Je rentre dans autre. Re-en-dessous. Je me sauve, je commence à transpirer, à m’appuyer un instant contre quelque chose de stable. Allez ! Je rentre dans encore autre : « Ah oui ! Accueil affable. »
On commence à discuter. Vite, vite, il m’en fout plein la vue de ce qu’il connaît : des Noms, des Noms, des Prénoms, des Concepts, des Adverbes, des Dates, des dates d'Avant et des dates d'Après : il rigole que je ne sais pas. Il parait que ça l’indigne, que je ne sache pas, mais pourtant il a une figure comme si ça que ça lui faisait plaisir. Il dit qu’il n’est pas comme les Autres. Il sent bien que je suis comme les Autres, que je n’ai rien à dire, il le sent bien. Alors, y me laisse pas finir mes phrases, développe son langage, déjà dit avant par lui (vingt fois) à d’autres. Trucs qui deviennent faciles à dire, à force, même si les mots sont compliqués. Moi, j’opine. Je fais la face qu’il veut que je fasse. Exactement.
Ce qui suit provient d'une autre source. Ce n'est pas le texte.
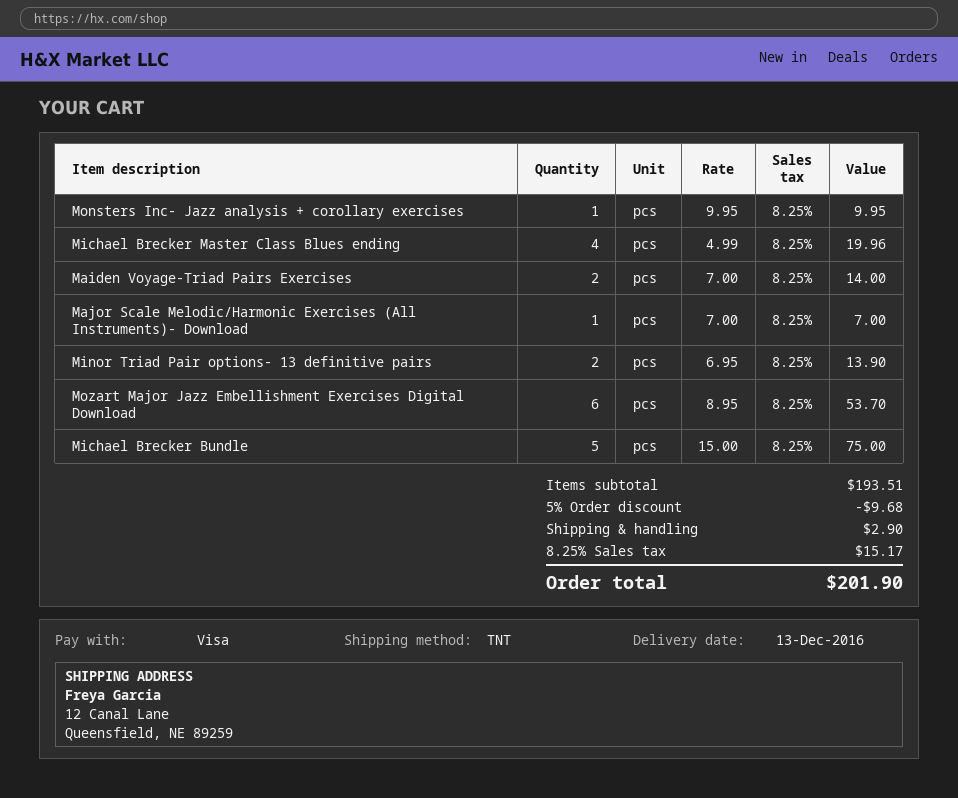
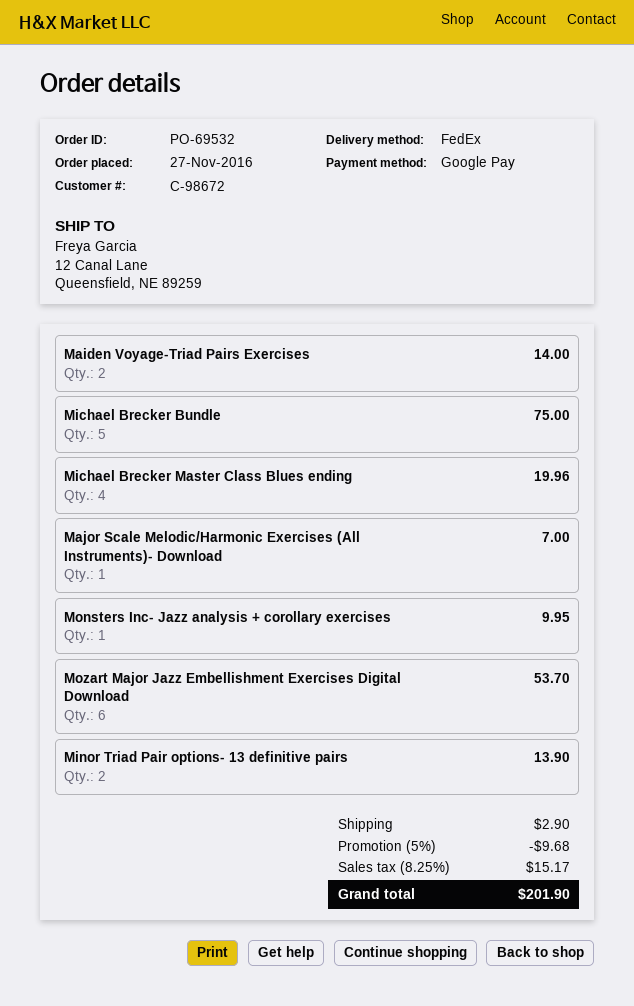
payment method: Visa -> Google Pay
shipping method: TNT -> FedEx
Je vais au devant de ses désirs.
Il dit que je ne sais rien, mais quand même il veut voir dedans le carton. Alors il regarde. « Mignon », il dit. Moi je dis « Non, quand même ! » puis je dis  « Hahahahaha ! ». Mais lui « si, quand même ». L’Art ce n’est pas ça, c’est ça. « Ce qui est au mur », je me dis à l’intérieur, parce que je ne dis plus rien. J’ai compris : tout ce que je connais et qu’il ne connaît pas -qui accélère circulation du sang de mon corps- : il ne saura pas aujourd’hui que cela se puisse d’exister… Et je repars, encore plus semblable aux autres qu’au moment où je suis entrée. Moi, dans une identité parfaite avec les autres qui entrent et sortent avec des cartons. Avant que je n’oublie cet avatar de l’altérité hostile ayant provisoirement cessé d’être abstraite, dans ma nécessité d’être.

1 commentaire:

Leslie Tychsem a dit…

j'admire le courage, ou au pire je respecte la résignation (après tout qui nous oblige à tenter de passer par ce foutu circuit ?!) qu'il faut pour aller se faire rejeter dans certaines rues... Et j'aime beaucoup ce texte, juste à point.